(Front-end code change data)
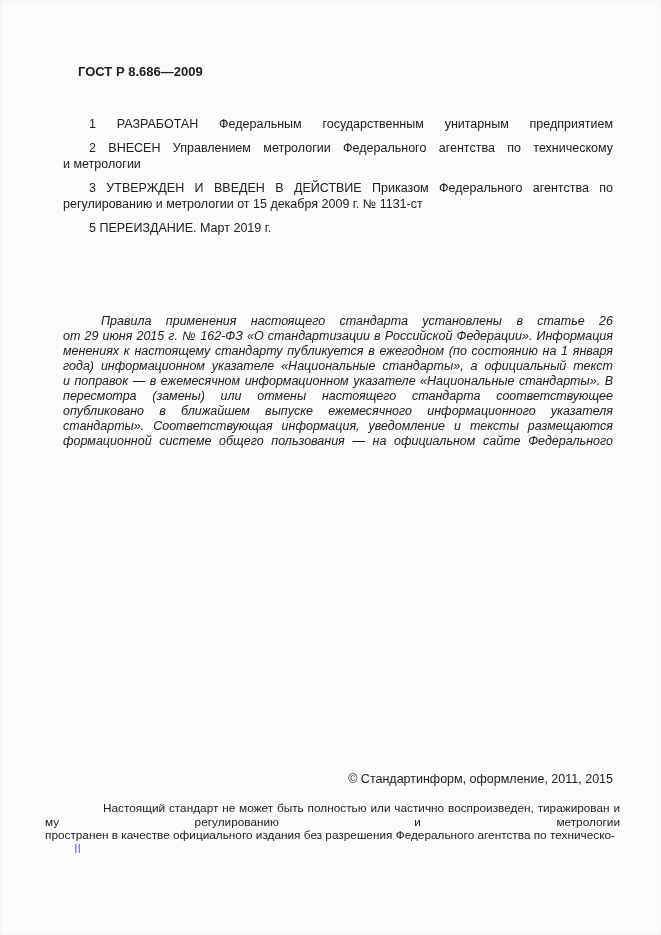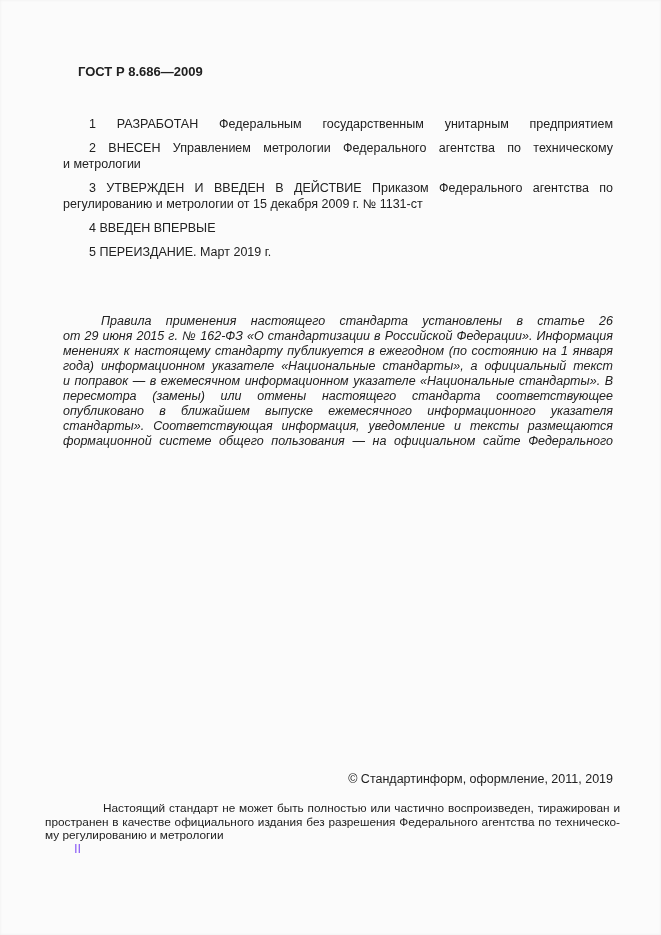--- a/index.html
+++ b/index.html
@@ -109,9 +109,6 @@
         <div class="tline">регулированию и метрологии от 15 декабря 2009 г. № 1131-ст</div>
       </div>
     <div class="para">
-        <div class="tline">4 ВВЕДЕН ВПЕРВЫЕ</div>
-      </div>
-    <div class="para">
         <div class="tline">5 ПЕРЕИЗДАНИЕ. Март 2019 г.</div>
       </div>
   </div>

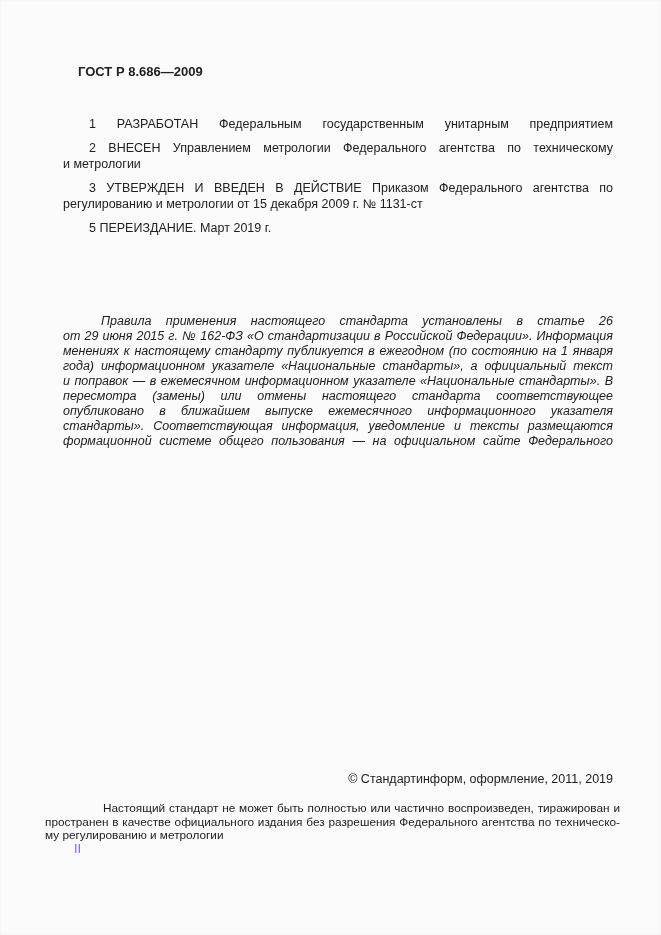--- a/index.html
+++ b/index.html
@@ -125,7 +125,7 @@
       <div class="tline">формационной системе общего пользования — на официальном сайте Федерального агентства по</div>
     </div>
 
-  <div class="copyright-line">© Стандартинформ, оформление, 2011, 2019</div>
+  <div class="copyright-line">© Стандартинформ, оформление, 2011, 2015</div>
 
   <div class="reproduction-notice">
       <div class="tline">Настоящий стандарт не может быть полностью или частично воспроизведен, тиражирован и рас-</div>

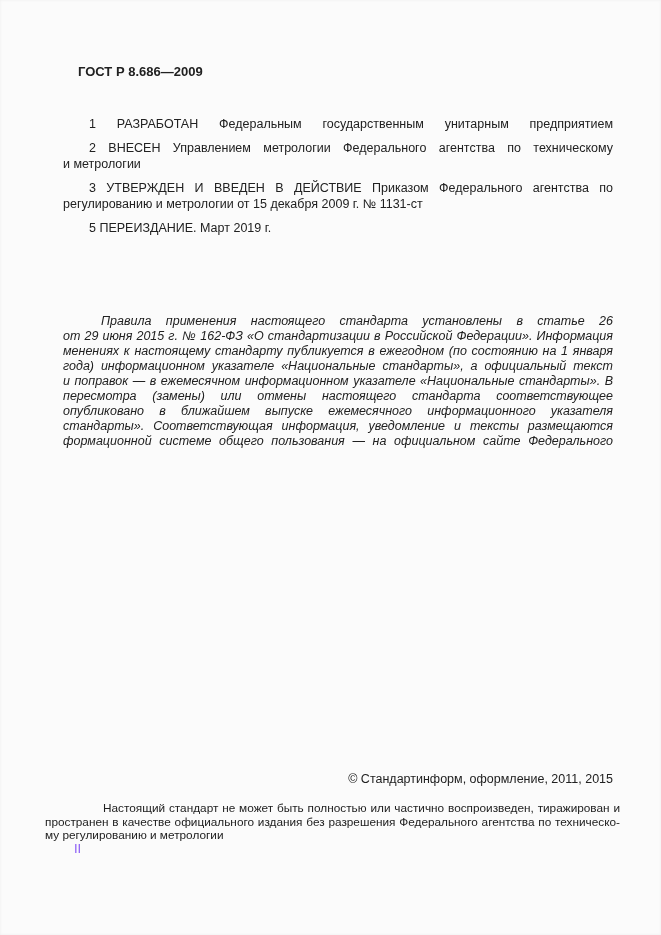--- a/index.html
+++ b/index.html
@@ -129,8 +129,8 @@
 
   <div class="reproduction-notice">
       <div class="tline">Настоящий стандарт не может быть полностью или частично воспроизведен, тиражирован и рас-</div>
+      <div class="tline">му регулированию и метрологии</div>
       <div class="tline">пространен в качестве официального издания без разрешения Федерального агентства по техническо-</div>
-      <div class="tline">му регулированию и метрологии</div>
     </div>
 
   <div class="page-number">II</div>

*Task requirements:* Write out all the data exactly, minus pictures.

*Answer box:*
--- a/index.html
+++ b/index.html
@@ -109,9 +109,6 @@
         <div class="tline">регулированию и метрологии от 15 декабря 2009 г. № 1131-ст</div>
       </div>
     <div class="para">
-        <div class="tline">4 ВВЕДЕН ВПЕРВЫЕ</div>
-      </div>
-    <div class="para">
         <div class="tline">5 ПЕРЕИЗДАНИЕ. Март 2019 г.</div>
       </div>
   </div>

--- a/index.html
+++ b/index.html
@@ -125,7 +125,7 @@
       <div class="tline">формационной системе общего пользования — на официальном сайте Федерального агентства по</div>
     </div>
 
-  <div class="copyright-line">© Стандартинформ, оформление, 2011, 2019</div>
+  <div class="copyright-line">© Стандартинформ, оформление, 2011, 2015</div>
 
   <div class="reproduction-notice">
       <div class="tline">Настоящий стандарт не может быть полностью или частично воспроизведен, тиражирован и рас-</div>

--- a/index.html
+++ b/index.html
@@ -129,8 +129,8 @@
 
   <div class="reproduction-notice">
       <div class="tline">Настоящий стандарт не может быть полностью или частично воспроизведен, тиражирован и рас-</div>
+      <div class="tline">му регулированию и метрологии</div>
       <div class="tline">пространен в качестве официального издания без разрешения Федерального агентства по техническо-</div>
-      <div class="tline">му регулированию и метрологии</div>
     </div>
 
   <div class="page-number">II</div>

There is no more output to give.